Reduced Basis Methods
This course consists of two 2-hour lectures and one 2-hour exercise per week (4+2 SWS, 9 LP).
- The first lecture will take place on the 24th of April at 10:00 in HeHo 18, room 1.20.
- The first exercise sheet will be online on the 26th of April.
- The first exercise will take place on the 3rd of May at 10:00 in HeHo 18, room E60.
- Exercise sheets will be put online in moodle. Students have to register for the class in moodle, the password will be provided at the beginning of the first lecture (or email the exercise supervisor).
- Parametric PDEs
- Reduced Basis Approximation
- Proper Orthogonal Decomposition (POD)
- A-posteriori Error Analysis
- Greedy Algorithms
- Empirical Interpolation Method (EIM)
- Time-Dependent Problems
- Space-Time Discretizations
- Non-Linear Problems
|Lecture||Wed 10-12||HeHo 18, room 1.20|
|Thu 8-10||HeHo 18, room 1.20|
|Exercises||Fri 10-12||HeHo 18, room E.60|
To be admitted to the exam you have to actively participate at the exercises and acquire a minimum of 50% of all exercise points.
Exam dates and form tba.
Exercises will take place Fridays, weekly. Exercise sheets will be put online a week before the exercise in moodle. You need to register in moodle for this class, registration password will be provided at the first lecture or write an email to the exercise supervisor.

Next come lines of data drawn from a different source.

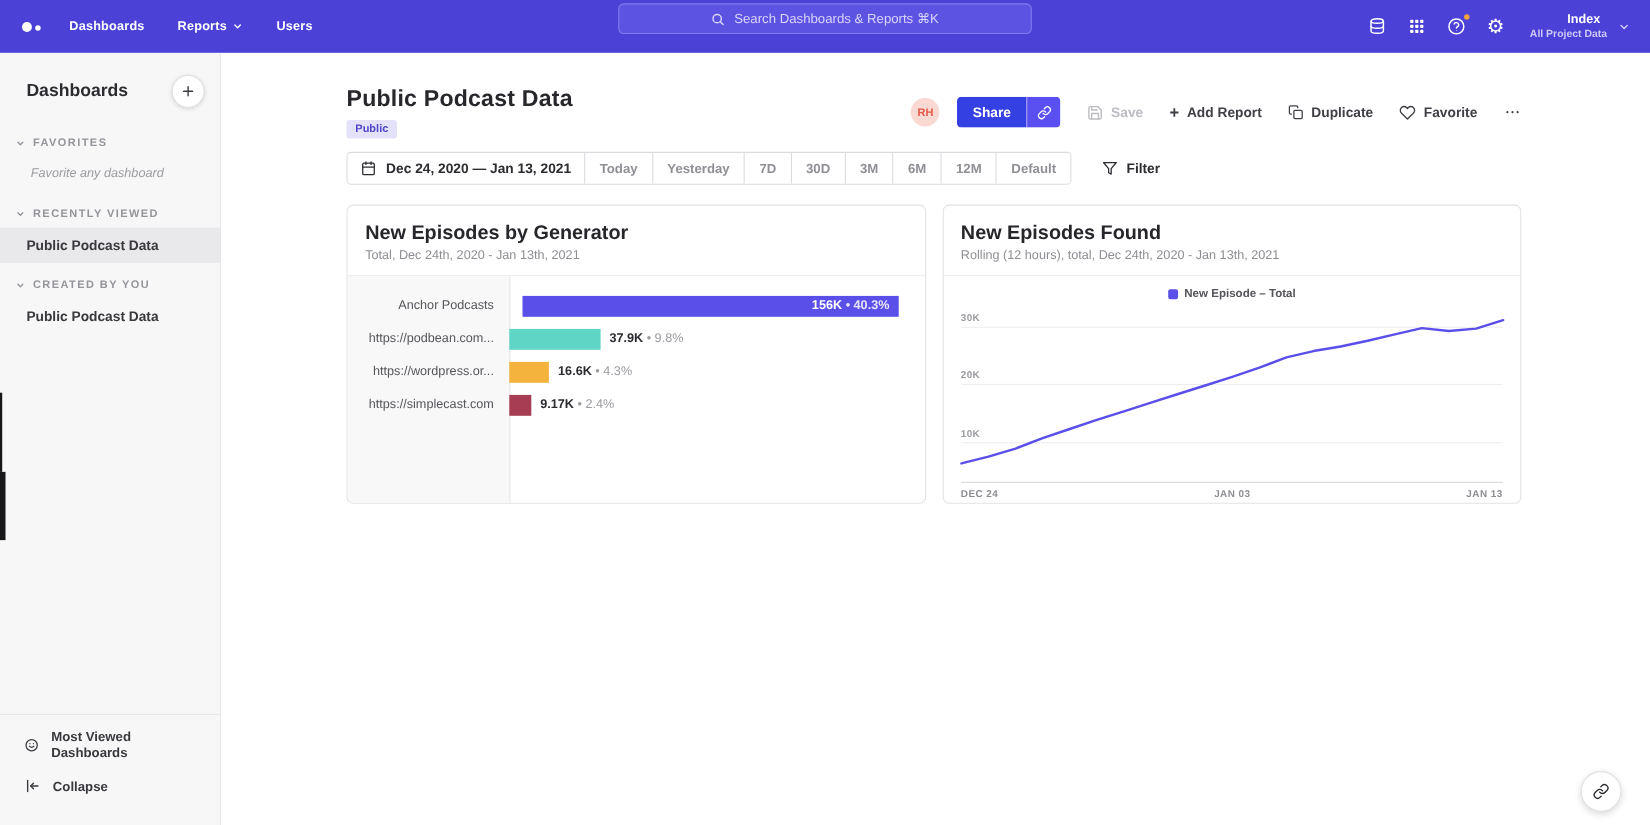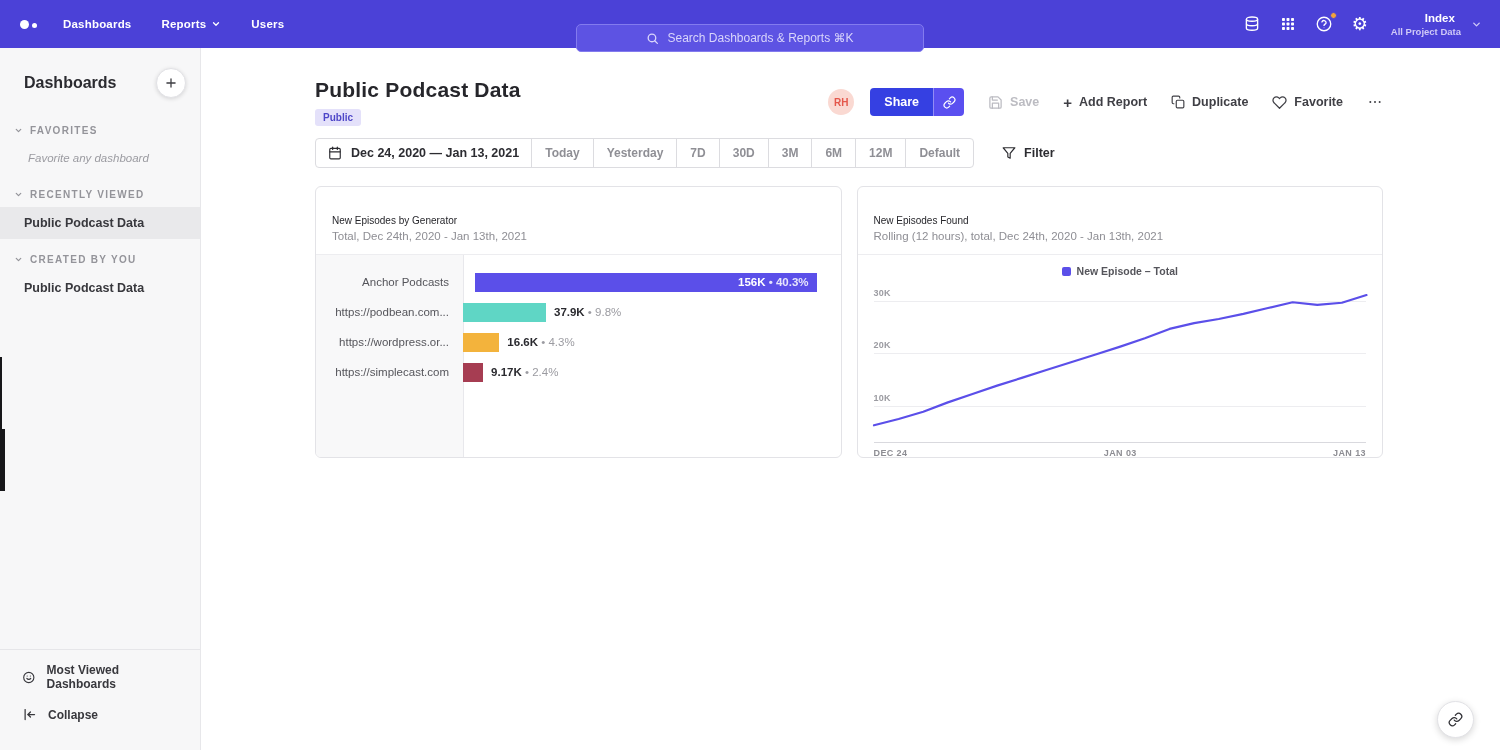--- a/index.html
+++ b/index.html
@@ -25,8 +25,8 @@
     font-size:11.5px; font-weight:700; color:#fff; letter-spacing:.2px; cursor:pointer; text-decoration:none;
   }
   .nav-search {
-    position:absolute; left:50%; top:24px; transform:translateX(-50%);
-    width:348px; height:28px; background:#5d53e3; border:1px solid #837bee; border-radius:5px;
+    position:absolute; left:50%; top:3px; transform:translateX(-50%);
+    width:376px; height:28px; background:#5d53e3; border:1px solid #837bee; border-radius:5px;
     display:flex; align-items:center; justify-content:center; gap:8px;
     color:#d9d5fb; font-size:12px; cursor:text;
   }

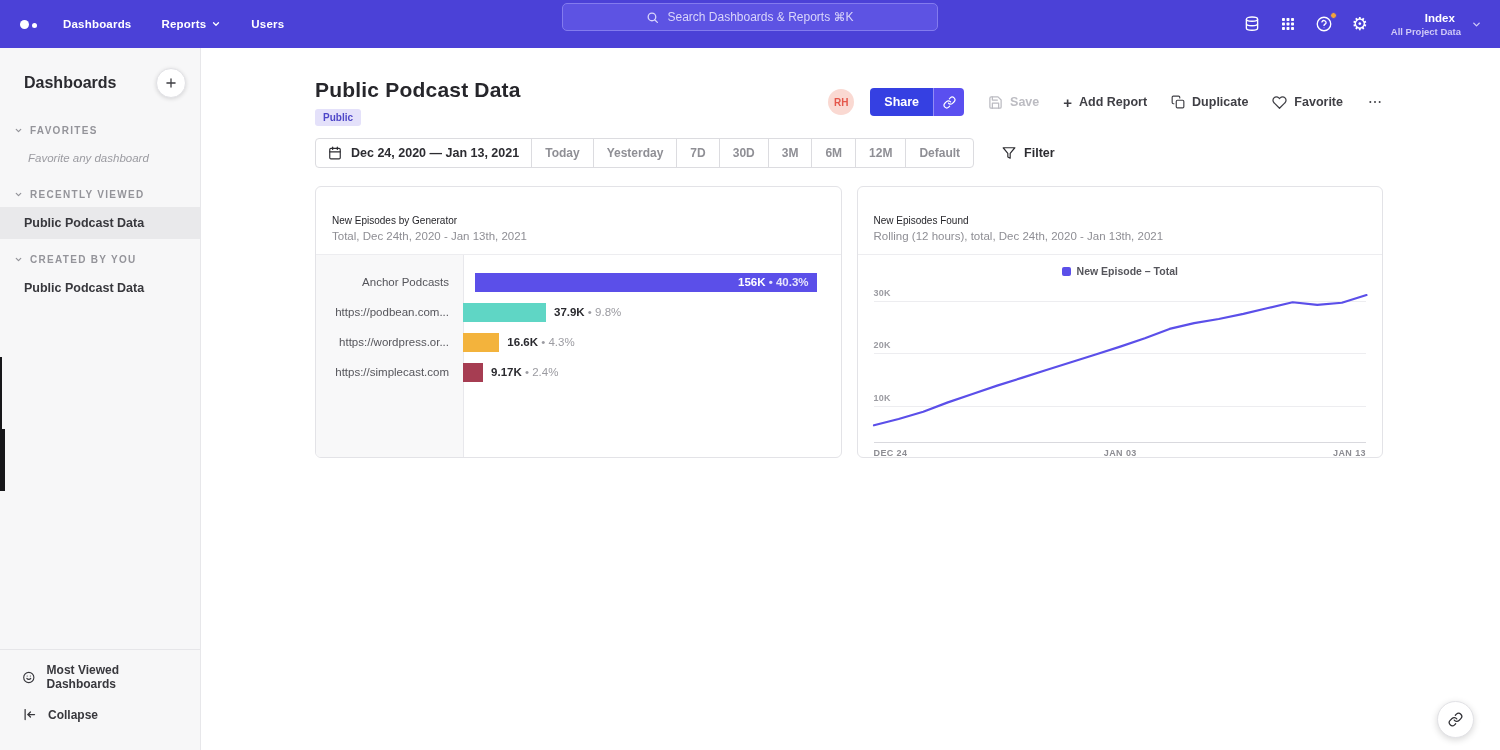--- a/index.html
+++ b/index.html
@@ -93,7 +93,7 @@
   .cards { display:flex; gap:15px; margin-top:18px; }
   .card { flex:1; min-width:0; height:272px; background:#fff; border:1px solid #e3e3e7; border-radius:6px; overflow:hidden; }
   .card-head { padding:14px 16px 12px; border-bottom:1px solid #ededf0; }
-  .card-title { font-size:10px; font-weight:400; color:#26262b;margin-top:14px; }
+  .card-title { font-size:18px; font-weight:700; color:#26262b; }
   .card-sub { margin-top:4px; font-size:11.5px; color:#8e8e94; }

Exercises will be conducted by a "voting" system. At the beginning of each exercise you have to cross the exercise problems you are ready to present. For each problem a student will be selected at random to present their solution.
If the solution is mostly correct and the student can explain their solution (subject to judgement of the exercise supervisor), the student gets full points for all of the problems they crossed out on the sheet. Otherwise the student forfeits all of their points for that exercise.
You require 50% of all points to be admitted to the exam.
There will be no script for this lecture. Here is a link to old lecture notes from summer 2012, typed by a student.
A. Quarteroni, A. Manzoni and F. Negri: Reduced Basis Methods for Partial Differential Equations, Springer 2016.
Model Reduction and Approximation: Theory and Algorithms, SIAM 2017. Edited by P. Benner, A. Cohen, M. Ohlberger and K. Willcox.